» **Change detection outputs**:
######

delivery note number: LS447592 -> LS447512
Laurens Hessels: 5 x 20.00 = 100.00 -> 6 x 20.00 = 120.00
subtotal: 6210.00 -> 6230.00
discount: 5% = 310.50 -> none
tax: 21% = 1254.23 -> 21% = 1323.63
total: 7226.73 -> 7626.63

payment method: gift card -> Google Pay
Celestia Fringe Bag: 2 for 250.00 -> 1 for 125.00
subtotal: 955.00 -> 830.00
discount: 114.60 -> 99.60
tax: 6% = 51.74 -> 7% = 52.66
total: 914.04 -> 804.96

######

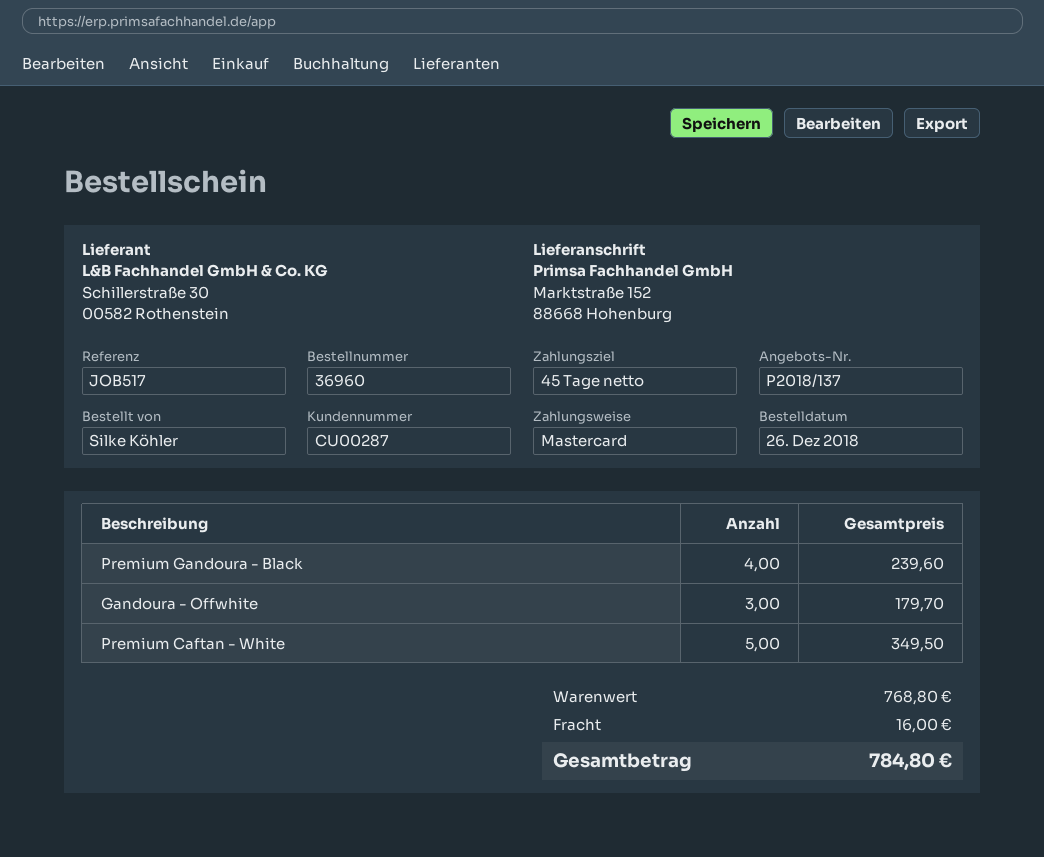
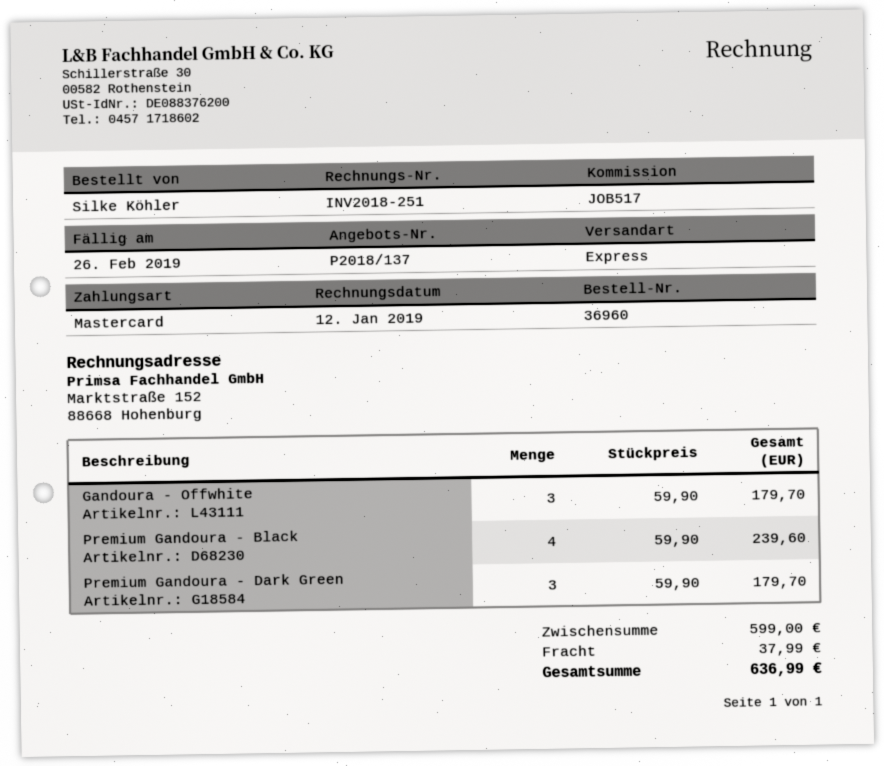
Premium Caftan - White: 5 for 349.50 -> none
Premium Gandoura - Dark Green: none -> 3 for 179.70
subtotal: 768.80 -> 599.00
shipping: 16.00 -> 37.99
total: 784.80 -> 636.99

######

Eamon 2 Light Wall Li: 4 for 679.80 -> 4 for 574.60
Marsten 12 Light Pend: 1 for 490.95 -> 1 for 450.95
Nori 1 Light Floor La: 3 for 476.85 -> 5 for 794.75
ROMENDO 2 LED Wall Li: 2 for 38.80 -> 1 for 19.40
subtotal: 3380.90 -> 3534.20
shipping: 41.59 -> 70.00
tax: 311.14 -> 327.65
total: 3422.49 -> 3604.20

######

Using the records above, report each line that contains the word "Premium" by copying it.

Premium Caftan - White: 5 for 349.50 -> none
Premium Gandoura - Dark Green: none -> 3 for 179.70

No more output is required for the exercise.